Re: error handler scheduling

Hannes Reinecke <hare@xxxxxxx> · Wed, 27 Mar 2013 15:35:26 +0100

On 03/27/2013 03:11 AM, James Smart wrote:
In looking through the error handler, if a command times out and is
added to the eh_cmd_q for the shost, the error handler is only
awakened once shost->host_busy (total number of i/os posted to the
shost) is equal to shost->host_failed (number of i/o that have been
failed and put on the eh_cmd_q).  Which means, any other i/o that
was outstanding must either complete or have their timeout fire.
Additionally, as all further i/o is held off at the block layer as
the shost is in recovery, new i/o cannot be submitted until the
error handler runs and resolves the errored i/os.

Is this true ?

Yes.

I take it is also true that the midlayer thus expects every i/o to
have an i/o timeout.  True ?

Yes. But this is guaranteed by the block-layer:

void blk_add_timer(struct request *req)
{
	struct request_queue *q = req->q;
	unsigned long expiry;

	if (!q->rq_timed_out_fn)
		return;

	BUG_ON(!list_empty(&req->timeout_list));
	BUG_ON(test_bit(REQ_ATOM_COMPLETE, &req->atomic_flags));

	/*
	 * Some LLDs, like scsi, peek at the timeout to prevent a
	 * command from being retried forever.
	 */
	if (!req->timeout)
		req->timeout = q->rq_timeout;

So every request will have a timeout, either the default 
request_queue timeout or an individual one.
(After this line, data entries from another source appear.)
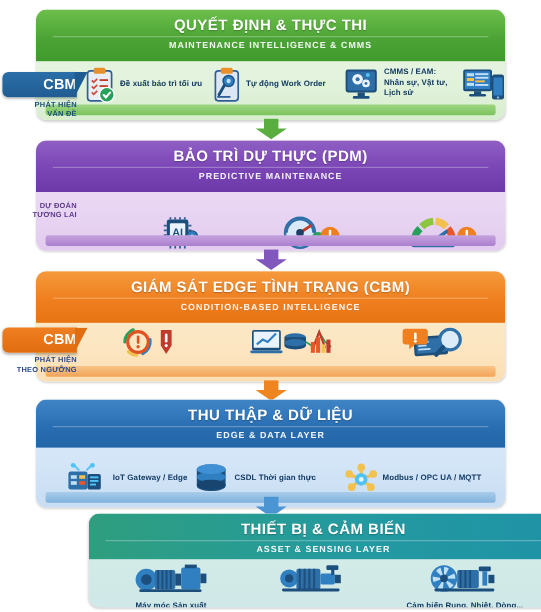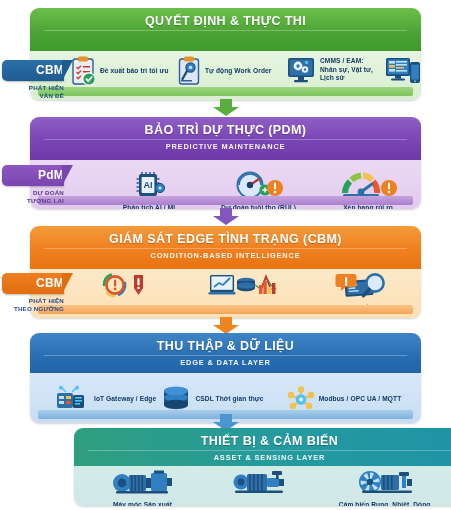--- a/index.html
+++ b/index.html
@@ -106,6 +106,7 @@
       <div class="hdr">
         <div class="hdr-title">QUYẾT ĐỊNH &amp; THỰC THI</div>
         <div class="hdr-rule"></div>
+        <div class="hdr-sub">MAINTENANCE INTELLIGENCE &amp; CMMS</div>
       </div>
       <div class="body" style="height:49px;">
         <div class="items" style="padding:5px 0 0 40px;gap:0;">

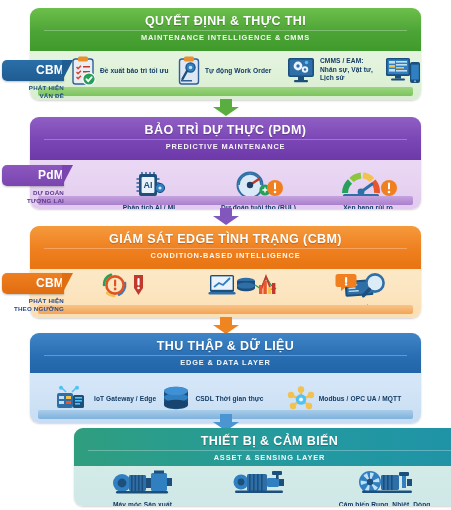--- a/index.html
+++ b/index.html
@@ -278,7 +278,6 @@
   </div>
 
   <div class="tab" id="tab-pdm">
-    <span class="tab-chip">PdM</span>
     <div class="tab-sub">
       <div>DỰ ĐOÁN</div>
         <div>TƯƠNG LAI</div>

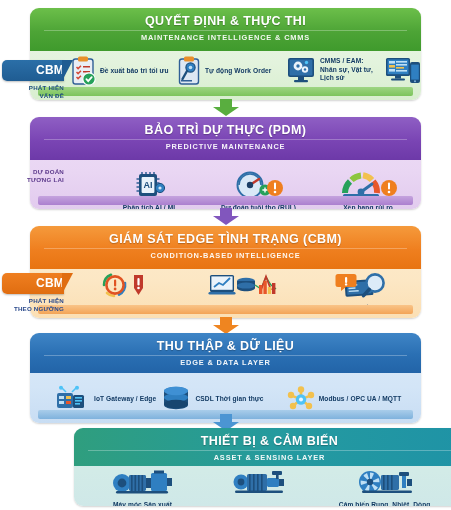--- a/index.html
+++ b/index.html
@@ -218,7 +218,7 @@
         <div class="hdr-sub">PREDICTIVE MAINTENANCE</div>
       </div>
       <div class="body" style="height:49px;">
-        <div class="items" style="padding:2px 0 0 68px;gap:0;align-items:flex-end;">
+        <div class="items" style="padding:16px 0 0 68px;gap:0;align-items:center;">
           <div style="width:118px;text-align:center;">
             <span class="ic" style="display:inline-block;">
               <svg width="34" height="28" viewBox="0 0 34 28">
The crux of this point is that when the recovery thread runs to
aborts the timed out i/os, is at the mercy of the last command to
complete or timeout. Additionally, as all further i/o is held off at
the block layer as the shost is in recovery, new i/o cannot be
submitted until the error handler runs and resolves the errored
i/os. So all I/O on the host is stopped until that last i/o
completes/times out.   The timeouts may be eons later.  Consider
SCSI format commands or verify commands that can take hours to
complete.

Yes, that's true. Unfortunately.

Specifically, I'm in a situation currently, where an application is
using sg to send a command to a target. The app selected no-timeout
- by setting timeout to MAX_INT. Effectively it's so large its
infinite. This I/O was one of those "lost" on the storage fabric.
There was another command that long ago timed out and is sitting on
the error handlers queue. But nothing is happening - new i/o, or
error handler to resolve the failed i/o, until that inifinite i/o
completes.

Hehe. no timeout != MAX_INT.

It's easy to apply a timeout if none is set. But how do we determine 
what constitutes a valid timeout?

As mentioned, some command can literally take forever, _and_ being 
fully legit. So who are we to decide?

I'm hoping I hear that I just misunderstand things.  If not,  is
there a suggestion for how to resolve this predicament ?    IMHO,
I'm surprised we stop all i/o for error handling, and that it can be
so long later... I would assume there's a minimum bound we would
wait in the error handler (30s?) before we unconditionally run it
and abort anything that was outstanding.

Ah, the joys of error recovery.

Incidentally, that'll be one of the topics I'll be discussing at 
LSF; I've been bitten by this on various other occasions.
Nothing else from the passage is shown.